Exercise directions
Every line from the one with "(537, 616) none" to the end of the data needs to be copied exactly, and no line before it.

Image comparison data

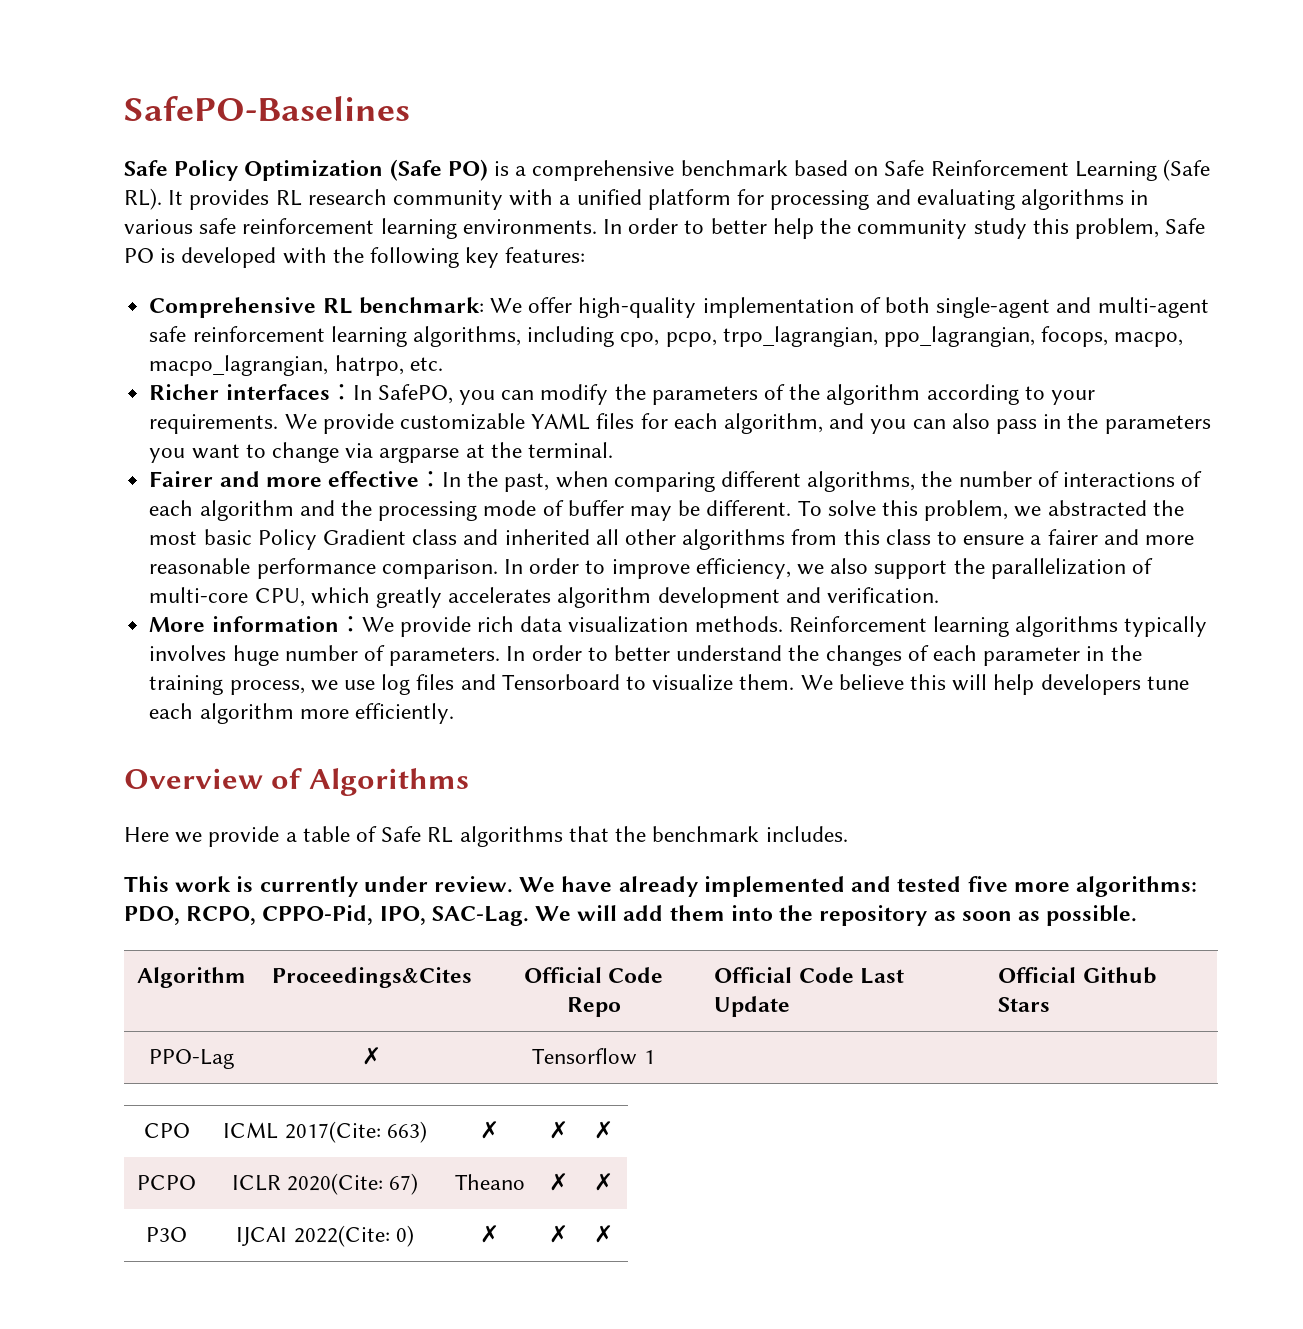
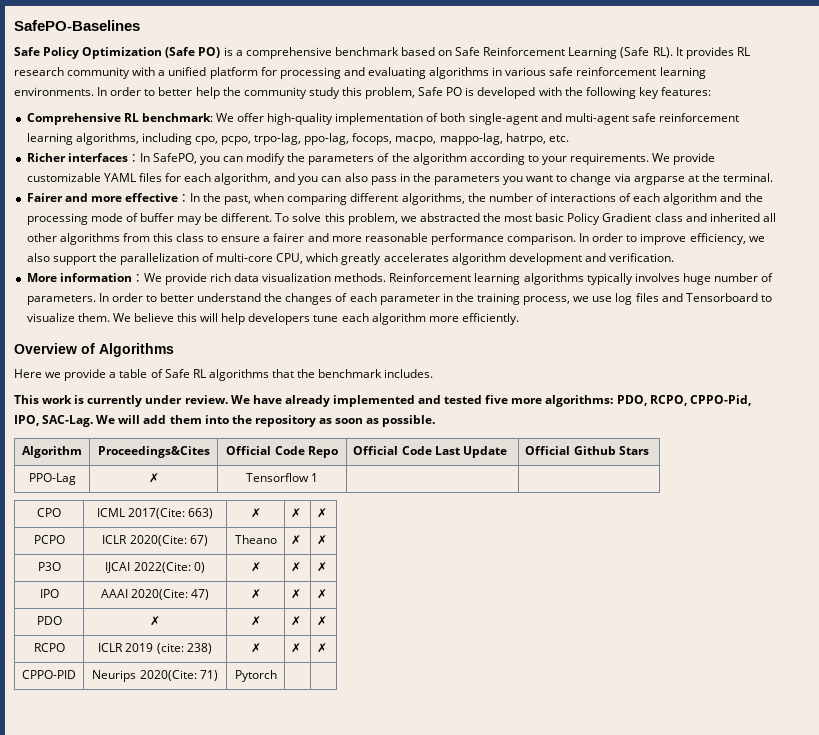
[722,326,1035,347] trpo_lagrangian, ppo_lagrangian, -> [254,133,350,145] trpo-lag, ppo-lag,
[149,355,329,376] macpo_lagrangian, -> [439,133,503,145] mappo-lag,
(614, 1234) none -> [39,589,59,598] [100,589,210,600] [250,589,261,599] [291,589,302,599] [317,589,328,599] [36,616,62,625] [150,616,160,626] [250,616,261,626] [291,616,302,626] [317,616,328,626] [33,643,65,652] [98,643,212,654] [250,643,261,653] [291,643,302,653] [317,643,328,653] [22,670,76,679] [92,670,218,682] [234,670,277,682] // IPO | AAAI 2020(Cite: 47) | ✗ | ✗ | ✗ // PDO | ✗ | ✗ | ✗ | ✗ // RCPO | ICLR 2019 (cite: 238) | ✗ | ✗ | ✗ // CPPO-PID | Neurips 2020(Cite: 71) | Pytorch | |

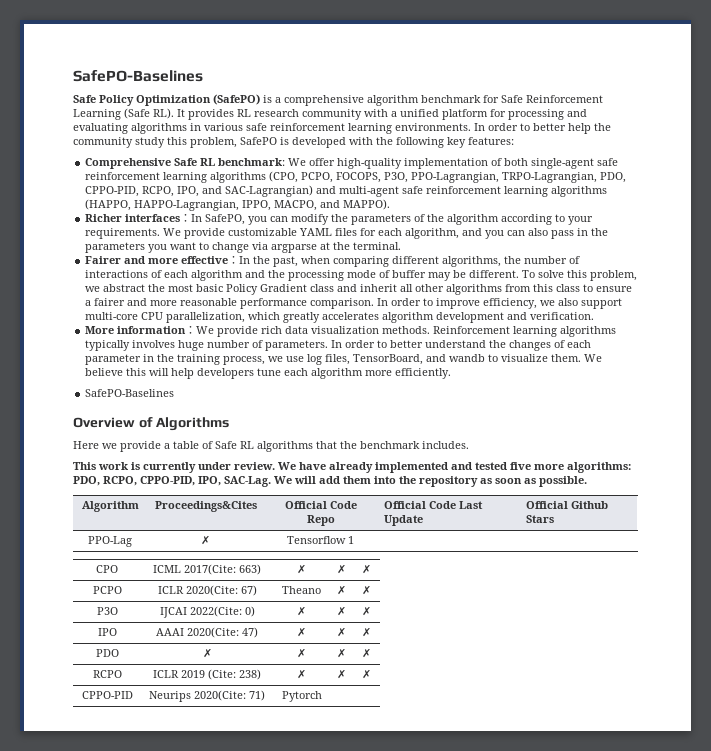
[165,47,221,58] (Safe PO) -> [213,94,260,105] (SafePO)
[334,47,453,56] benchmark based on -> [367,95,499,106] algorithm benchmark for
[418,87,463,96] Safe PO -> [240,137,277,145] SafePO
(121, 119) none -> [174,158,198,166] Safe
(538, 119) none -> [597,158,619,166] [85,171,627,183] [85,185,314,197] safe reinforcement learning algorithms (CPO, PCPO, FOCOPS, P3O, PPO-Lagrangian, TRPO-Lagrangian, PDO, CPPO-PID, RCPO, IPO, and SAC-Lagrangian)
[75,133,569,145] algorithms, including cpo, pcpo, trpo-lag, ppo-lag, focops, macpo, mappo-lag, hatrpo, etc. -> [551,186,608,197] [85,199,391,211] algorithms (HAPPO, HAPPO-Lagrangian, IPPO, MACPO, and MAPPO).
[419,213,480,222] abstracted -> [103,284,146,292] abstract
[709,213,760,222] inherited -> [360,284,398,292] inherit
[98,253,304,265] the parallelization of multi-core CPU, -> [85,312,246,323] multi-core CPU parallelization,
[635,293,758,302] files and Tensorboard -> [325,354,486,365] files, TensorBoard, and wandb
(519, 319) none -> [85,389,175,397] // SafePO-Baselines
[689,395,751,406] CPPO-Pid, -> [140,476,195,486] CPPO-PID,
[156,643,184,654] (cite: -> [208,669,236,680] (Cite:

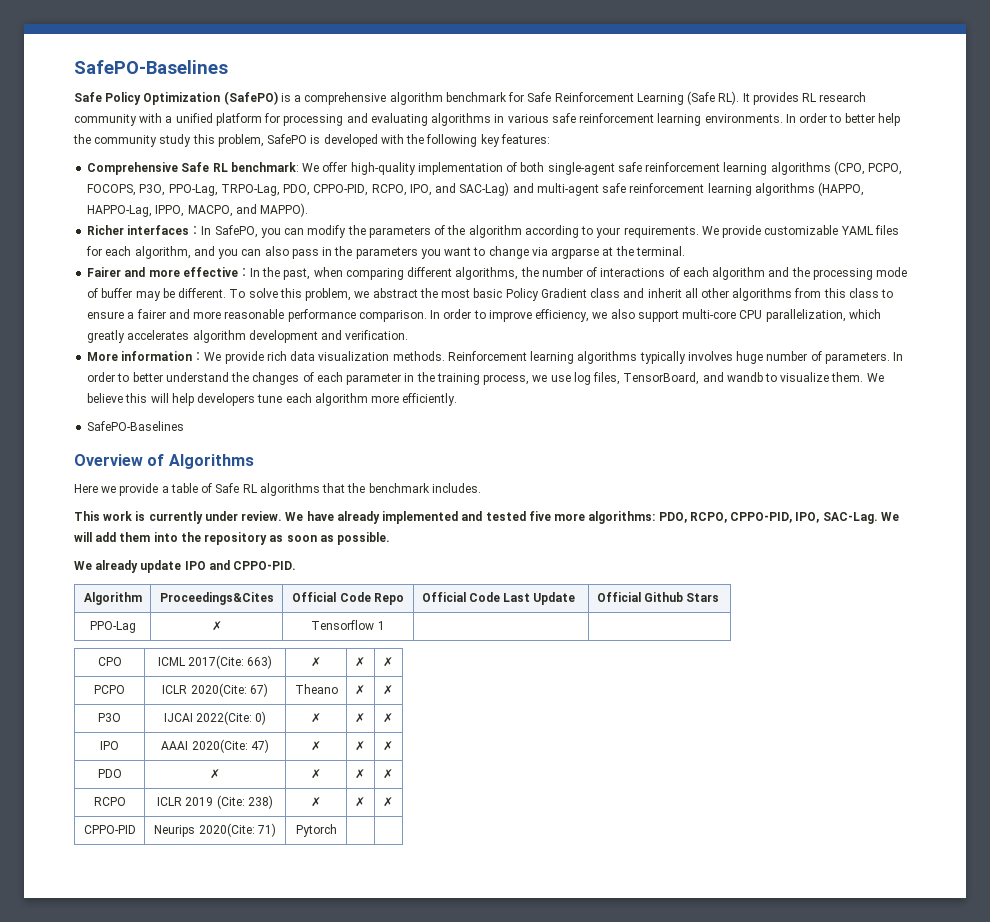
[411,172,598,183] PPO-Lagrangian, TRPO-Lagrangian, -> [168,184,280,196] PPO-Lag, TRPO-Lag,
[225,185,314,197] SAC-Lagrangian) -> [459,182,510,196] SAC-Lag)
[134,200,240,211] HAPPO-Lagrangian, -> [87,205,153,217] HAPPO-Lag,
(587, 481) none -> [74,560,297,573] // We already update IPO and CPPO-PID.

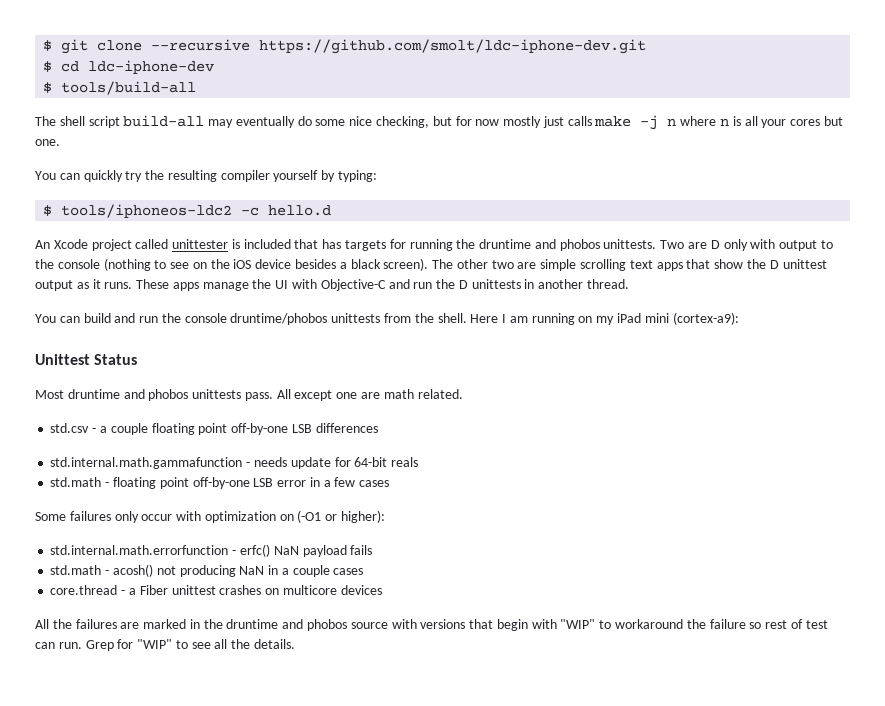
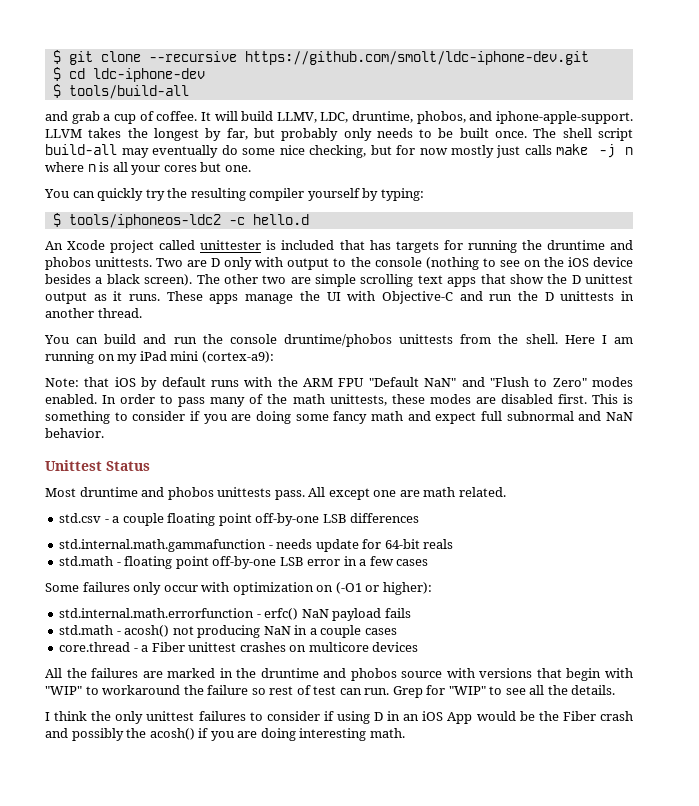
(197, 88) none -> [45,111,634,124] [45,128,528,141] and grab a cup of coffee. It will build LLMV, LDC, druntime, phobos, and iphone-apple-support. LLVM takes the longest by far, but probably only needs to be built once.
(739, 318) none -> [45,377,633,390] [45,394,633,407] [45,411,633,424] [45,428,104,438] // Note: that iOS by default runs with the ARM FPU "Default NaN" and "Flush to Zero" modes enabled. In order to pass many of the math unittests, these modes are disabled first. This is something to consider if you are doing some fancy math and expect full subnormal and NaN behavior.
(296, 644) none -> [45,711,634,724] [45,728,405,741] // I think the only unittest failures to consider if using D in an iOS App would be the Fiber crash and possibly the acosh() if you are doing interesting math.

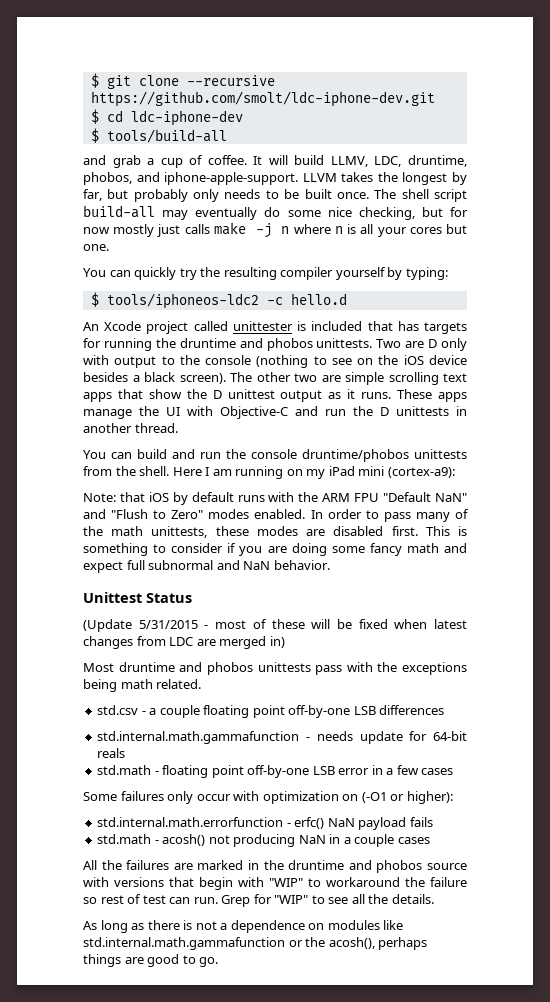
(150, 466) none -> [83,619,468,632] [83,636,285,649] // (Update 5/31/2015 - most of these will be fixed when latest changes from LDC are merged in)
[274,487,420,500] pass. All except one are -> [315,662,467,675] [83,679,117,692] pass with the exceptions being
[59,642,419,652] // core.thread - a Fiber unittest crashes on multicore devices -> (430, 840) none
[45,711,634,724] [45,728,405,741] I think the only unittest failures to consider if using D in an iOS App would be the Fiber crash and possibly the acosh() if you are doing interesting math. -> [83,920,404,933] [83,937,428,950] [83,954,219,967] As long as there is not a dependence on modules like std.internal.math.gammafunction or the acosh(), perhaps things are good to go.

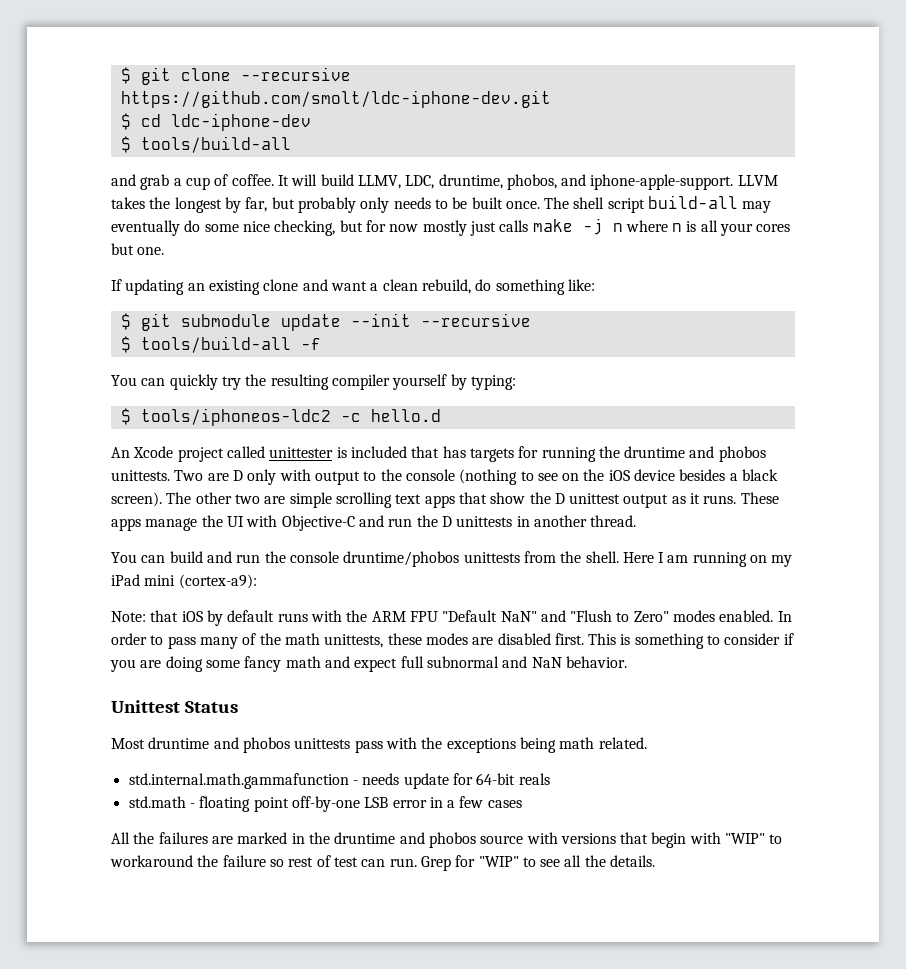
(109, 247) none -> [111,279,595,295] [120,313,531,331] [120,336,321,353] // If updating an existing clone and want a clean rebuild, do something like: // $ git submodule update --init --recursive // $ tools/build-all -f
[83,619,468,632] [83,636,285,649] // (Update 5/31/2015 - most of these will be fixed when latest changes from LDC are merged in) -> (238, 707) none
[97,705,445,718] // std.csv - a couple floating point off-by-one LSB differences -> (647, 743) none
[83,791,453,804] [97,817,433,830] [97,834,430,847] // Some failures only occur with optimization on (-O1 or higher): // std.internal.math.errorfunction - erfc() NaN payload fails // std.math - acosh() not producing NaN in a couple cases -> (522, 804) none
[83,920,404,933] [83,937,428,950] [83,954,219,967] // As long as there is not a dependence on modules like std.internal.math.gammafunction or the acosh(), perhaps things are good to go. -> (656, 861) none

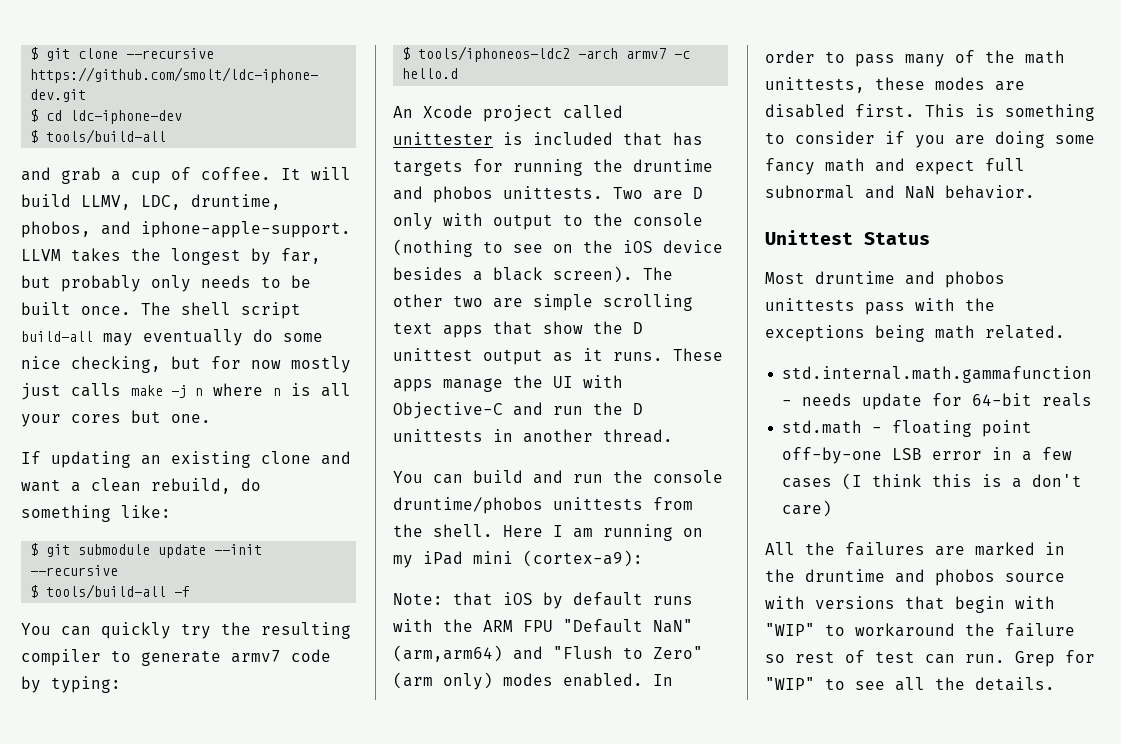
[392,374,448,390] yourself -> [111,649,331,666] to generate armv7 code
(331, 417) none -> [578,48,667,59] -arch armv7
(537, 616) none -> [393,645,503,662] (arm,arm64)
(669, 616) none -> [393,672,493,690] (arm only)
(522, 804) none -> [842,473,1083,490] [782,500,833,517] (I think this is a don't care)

Task answer
(537, 616) none -> [393,645,503,662] (arm,arm64)
(669, 616) none -> [393,672,493,690] (arm only)
(522, 804) none -> [842,473,1083,490] [782,500,833,517] (I think this is a don't care)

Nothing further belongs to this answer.